Parma J, Christophe D, Pohl V, Vassart G
Institut de Recherche Interdisciplinaire, Faculté de Médecine, Université Libre de Bruxelles.
J Mol Biol. 1987 Aug 20;196(4):769-79. doi: 10.1016/0022-2836(87)90403-7.
More than one third of thyroglobulin (1190 residues out of 2750) is made of one peptide motif repeated ten times in tandem. Segments unrelated to the motif interrupt this structure at various places. The corresponding gene region, which extends over 40 x 10(3) bases, was studied in detail. All exon borders and exon/intron junctions were localized precisely and sequenced, and their positions were correlated with the repetitive organization of the protein. When intron positions were compiled on a consensus sequence of all repeats, three categories of introns were observed. Except between repeats numbers 5 and 6, an intron was invariably found within the Cys codon making the limit of each motif. This category of intron most probably reflects the serial duplication events responsible for the evolution of this region of the gene. All other introns, except no. 2, are found at positions were the repetitive structure is disrupted by "inserted" peptides. We present the hypothesis that this second category of introns was already present in the original unit before the first duplication. Thereafter, they would have experienced either complete loss (some units do not contain any intron) or partial or total exonization, resulting in the slipping of intronic material into coding sequence. Intron no. 2, finally, separates motif no. 1 at a position on the boundary between two segments presenting sequence homology. This last type of intron probably reflects an initial duplication event at the origin of a primordial thyroglobulin gene motif. With all these characteristics, the thyroglobulin gene is presented as a paradigm for the analysis of the fate of introns in gene evolution.

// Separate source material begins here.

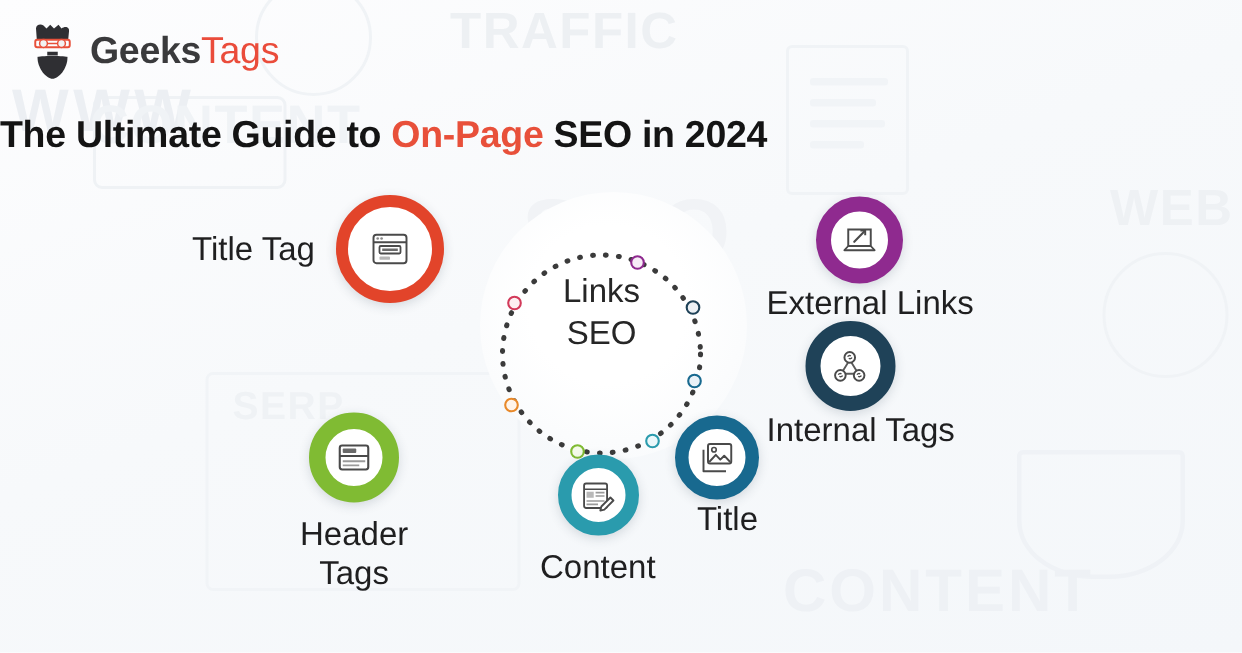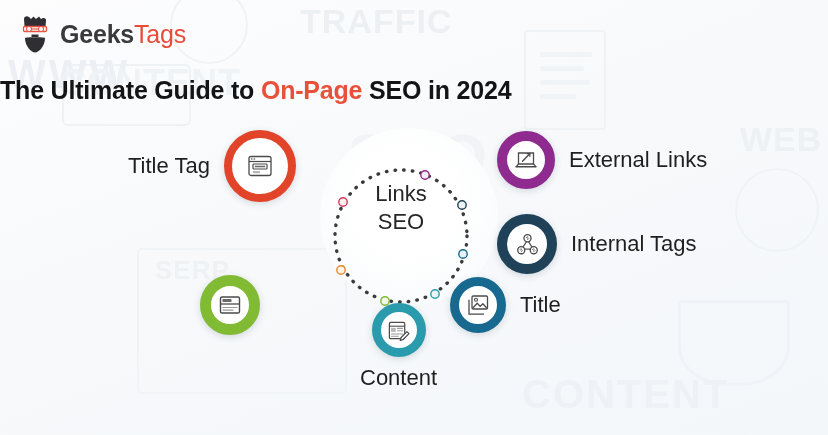"External Links" .node.right { flex-direction: row -> column }
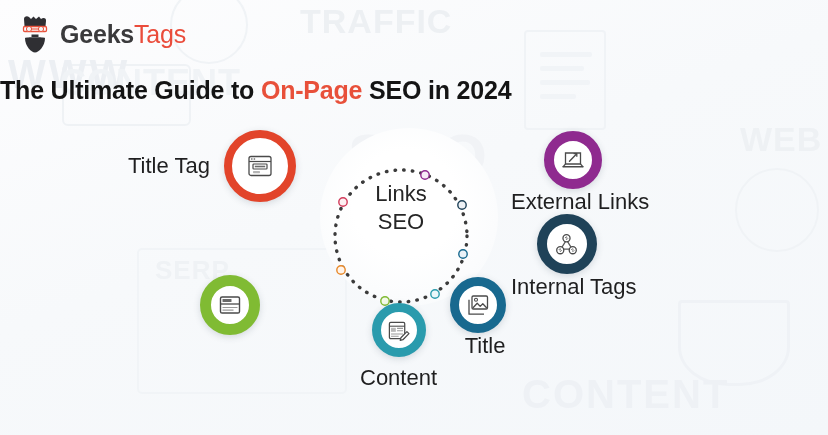"Header" div.node-label { html: none -> <div>Header Tags</div> }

超过三分之一的甲状腺球蛋白(2750个残基中的1190个)由一个肽基序串联重复十次构成。与该基序无关的片段在不同位置打断了这一结构。对延伸超过40×10³个碱基的相应基因区域进行了详细研究。精确确定并测序了所有外显子边界和外显子/内含子接头,并将它们的位置与蛋白质的重复结构相关联。当根据所有重复序列的共有序列汇编内含子位置时,观察到三类内含子。除了重复序列5和6之间,在构成每个基序界限的半胱氨酸密码子内总是发现一个内含子。这类内含子很可能反映了导致该基因区域进化的串联重复事件。所有其他内含子,除了2号内含子,都位于重复结构被“插入”肽打断的位置。我们提出这样的假说,即第二类内含子在第一次重复之前就已存在于原始单元中。此后,它们可能经历了完全丢失(一些单元不包含任何内含子)或部分或完全外显子化,导致内含子物质滑入编码序列。最后,2号内含子在呈现序列同源性的两个片段之间的边界位置分隔1号基序。最后这种类型的内含子可能反映了原始甲状腺球蛋白基因基序起源时的一次初始重复事件。鉴于所有这些特征,甲状腺球蛋白基因被视为分析基因进化中内含子命运的一个范例。